La deuxième, c’est qu’un certain nombre de ces patrons n’ont jamais cessé de mettre leurs intérêts de classe au-dessus de l’intérêt de la nation et qu’ils voyaient dans la présence d’Hitler en France, et dans la dictature du gouvernement de Vichy, l’accomplissement de leurs vœux les plus chers. Ils avaient le régime de leur choix, ils avaient salué l’entrée de Hitler comme une délivrance, leur donnant la possibilité de mater les ouvriers, d’exercer cette revanche dont ils rêvaient depuis 1936.
Eh bien, ils sont encore dans les entreprises, et comment s’étonner, dans ce cas-là, qu’il n’y ait aucune initiative chez eux pour faire remarcher les entreprises ?
Ils ne souhaitent pas du tout que la vie économique reprenne chez nous. Il en est même qui disent ouvertement : « nous avions le régime de notre choix, nous ne sommes pas contents du tout de ce qui se passe en France et il faut faire tout ce qui est en notre pouvoir pour que l’expérience actuelle échoue, et que nous revenions à la dictature, au Fascisme sans le nom ».
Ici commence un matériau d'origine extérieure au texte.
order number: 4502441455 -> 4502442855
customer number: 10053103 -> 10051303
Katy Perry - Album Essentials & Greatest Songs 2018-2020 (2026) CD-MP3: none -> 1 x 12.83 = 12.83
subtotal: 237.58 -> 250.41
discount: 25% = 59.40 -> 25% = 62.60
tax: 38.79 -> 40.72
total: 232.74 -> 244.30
Dans les administrations, la plupart des éléments vichyssois sont restés en place. Et vous savez comment ont été formé les administrations sous Vichy. Sous Vichy…on faisait de l’ « épuration » ; il y avait des fameux comités d’organisation à la tête desquels se trouvaient la plupart des représentants des grands trusts et qui travaillaient sous la direction du trop fameux Bichelonne. Pendant les quelques années où ces hommes ont été en place, ils ont mis dans les grandes administrations de l’État tous leurs hommes, destinés à faire leur politique à eux, non seulement pour un mois ou pour un an, mais pour toujours, pour aussi longtemps qu’ils resteront dans cette administration.
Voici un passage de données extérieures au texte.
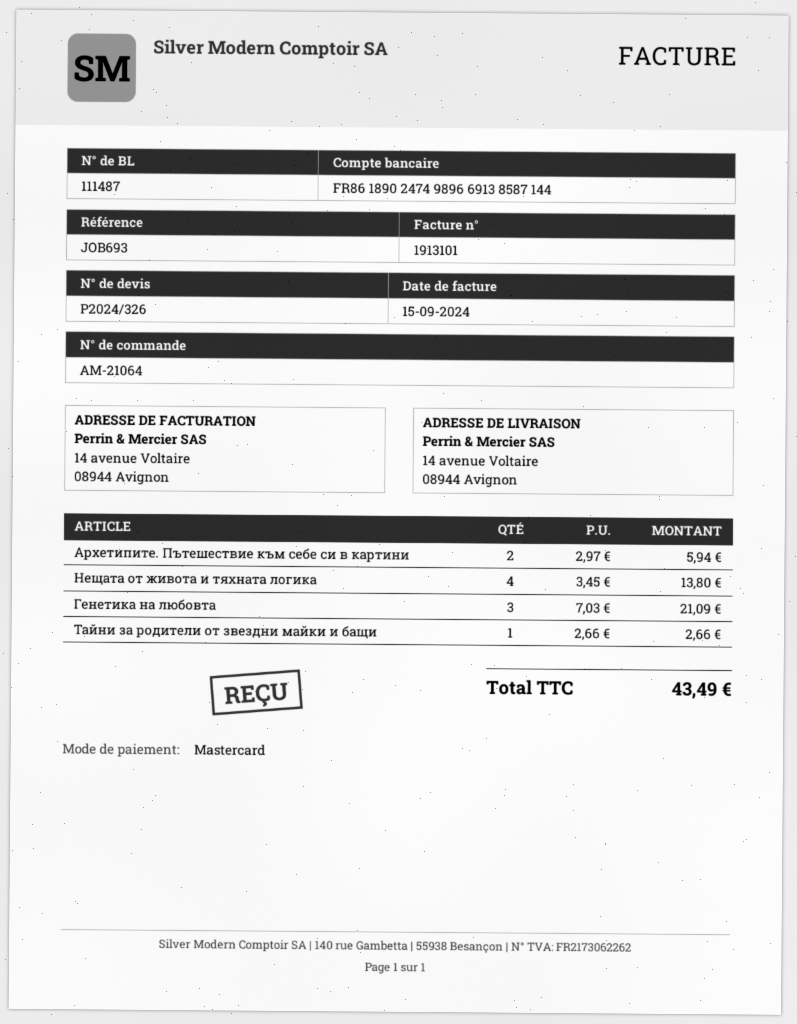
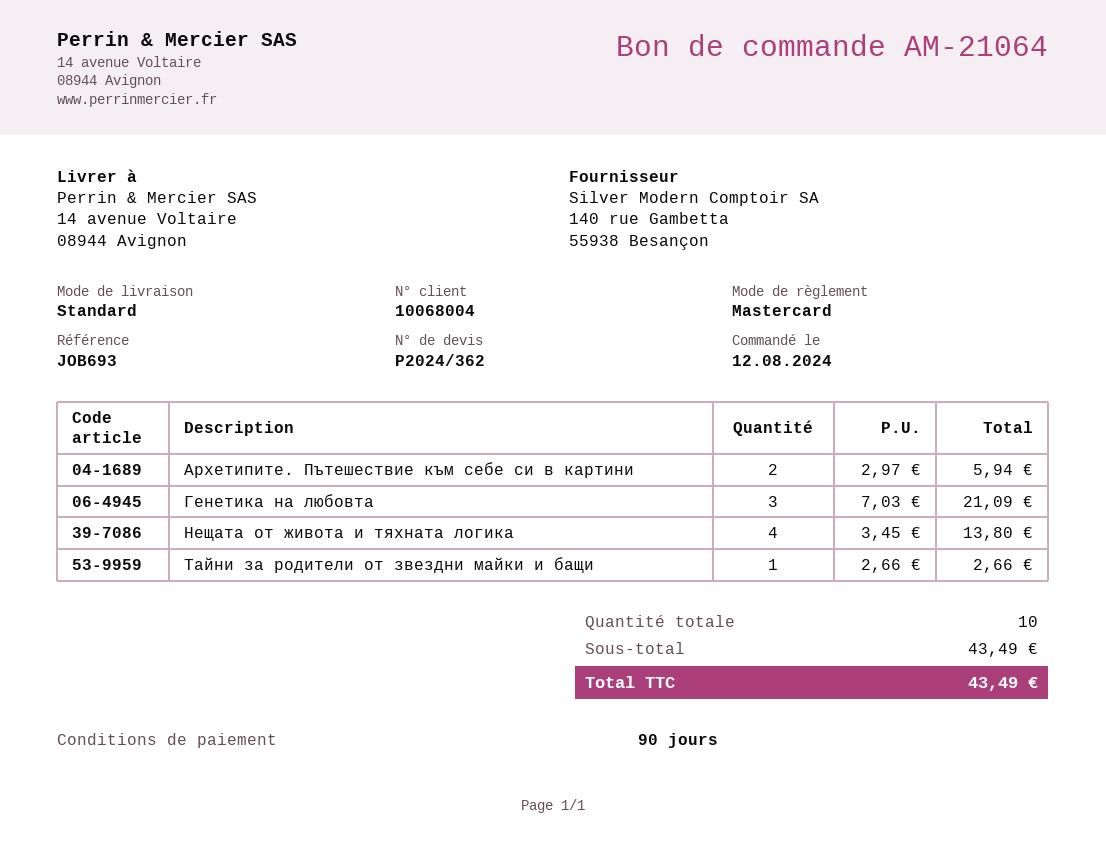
quote number: P2024/326 -> P2024/362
Or, dans les administrations, on n’a fait à peu près aucun nettoyage. On retrouve ces hommes de Vichy dans les grands services et, en particulier, dans les services de la production industrielle, et un ami qui connait un peu la maison, me disait récemment qu’on parlait couramment, dans ces milieux, des « six cents ». Les « six cents » sont parait-il des ingénieurs et des techniciens que Bichelonne a placé là et qui ne sont pas au ministère pour développer la production de notre pays, mais pour freiner et pour saboter, alors qu’ils avaient pour mission de pousser à la production quand l’ennemi était présent.

Voici un autre cas tout à fait caractéristique : il y a à la direction des Établissements mécaniques de l’État, un certain monsieur qui s’appelle Brochard. Nous avons, sur ce monsieur Brochard – et les services ministériels les ont aussi – des rapports très complets concernant son activité pendant l’occupation. Il a durant ce temps, fait tout son possible pour que les arsenaux travaillent en faveur de l’ennemi ; il a, pendant l’occupation, donné en gage les arsenaux à certaines industries privées. Par exemple, à l’arsenal de Roanne, qui peut occuper 20.000 ouvriers, et dans lequel on fabriquait encore du matériel d’artillerie de 75, de 155 et une quantité très importante d’obus, toute une partie a été donnée en gérance à la SAGEM que vous connaissez bien. La SAGEM, a un contrat par lequel elle est payée suivant les dépenses qu’elle fait. Elle a été mise dans cet arsenal pour travailler pour le compte des Allemands, mais c’est l’État qui la payait. Elle était payée de la façon suivante : qu’elle travaille bien ou qu’elle travaille mal, cela n’avait pas d’importance, mais la SAGEM ne cherchait pas à travailler mal puisqu’elle travaillait pour les Allemands, la SAGEM touchait plus d’argent si elle dépensait plus. Le contrat est ainsi libellé que tous les frais, que toutes les dépenses faites par la SAGEM dans l’arsenal de Roanne, y compris les salaires, lui seront remboursées, et qu’elle touche comme bénéfice 6% sur les dépenses réalisées.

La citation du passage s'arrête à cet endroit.